● Action item: Using the data below, gather each line that includes the word "Sport".

● Source data:
------------------------

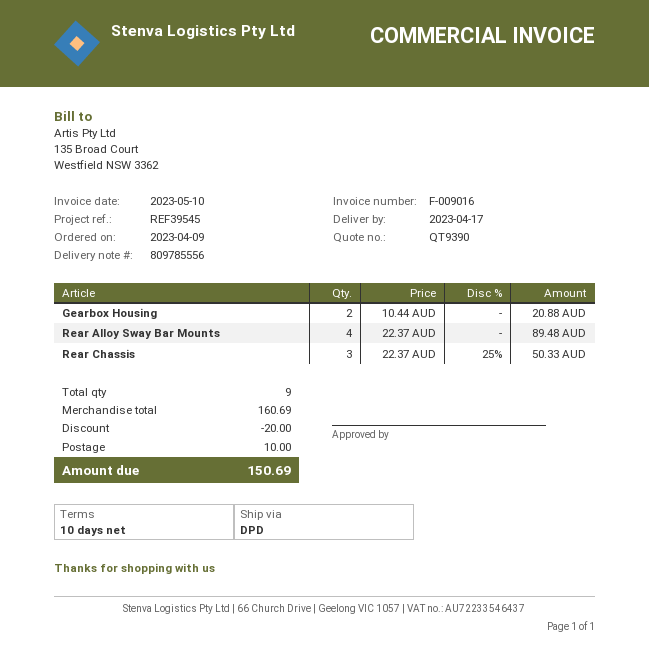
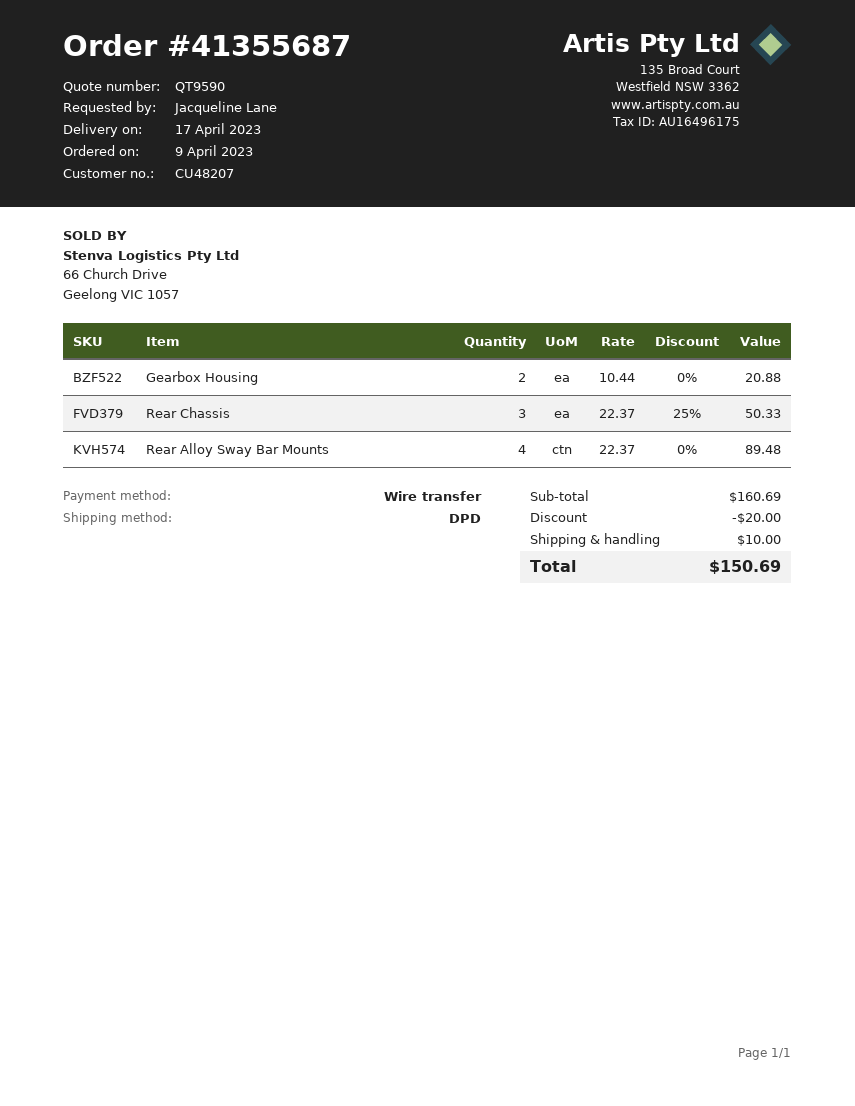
quote number: QT9390 -> QT9590

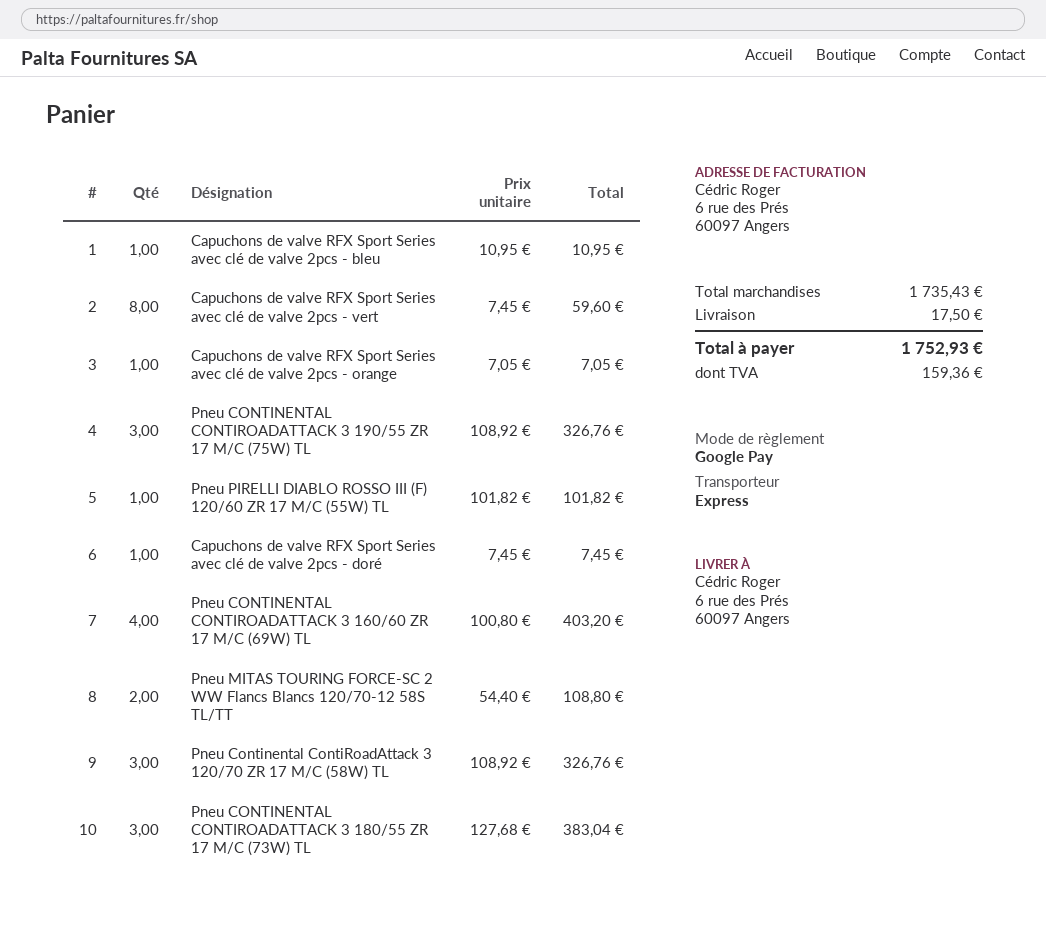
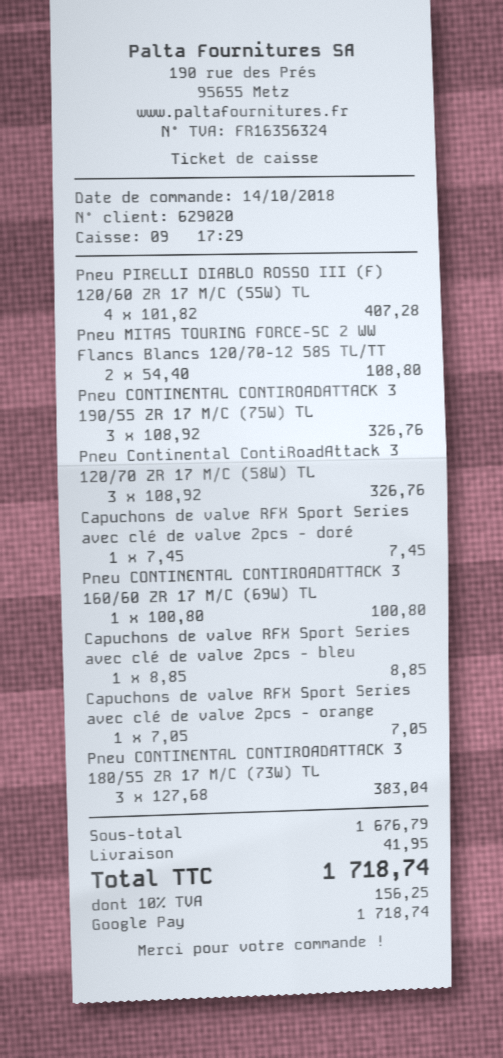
Capuchons de valve RFX Sport Series avec clé de valve 2pcs - bleu: 1 x 10.95 = 10.95 -> 1 x 8.85 = 8.85
Capuchons de valve RFX Sport Series avec clé de valve 2pcs - vert: 8 x 7.45 = 59.60 -> none
Pneu PIRELLI DIABLO ROSSO III (F) 120/60 ZR 17 M/C (55W) TL: 1 x 101.82 = 101.82 -> 4 x 101.82 = 407.28
Pneu CONTINENTAL CONTIROADATTACK 3 160/60 ZR 17 M/C (69W) TL: 4 x 100.80 = 403.20 -> 1 x 100.80 = 100.80
subtotal: 1735.43 -> 1676.79
shipping: 17.50 -> 41.95
tax: 159.36 -> 156.25
total: 1752.93 -> 1718.74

------------------------

● Exercise output:
Capuchons de valve RFX Sport Series avec clé de valve 2pcs - bleu: 1 x 10.95 = 10.95 -> 1 x 8.85 = 8.85
Capuchons de valve RFX Sport Series avec clé de valve 2pcs - vert: 8 x 7.45 = 59.60 -> none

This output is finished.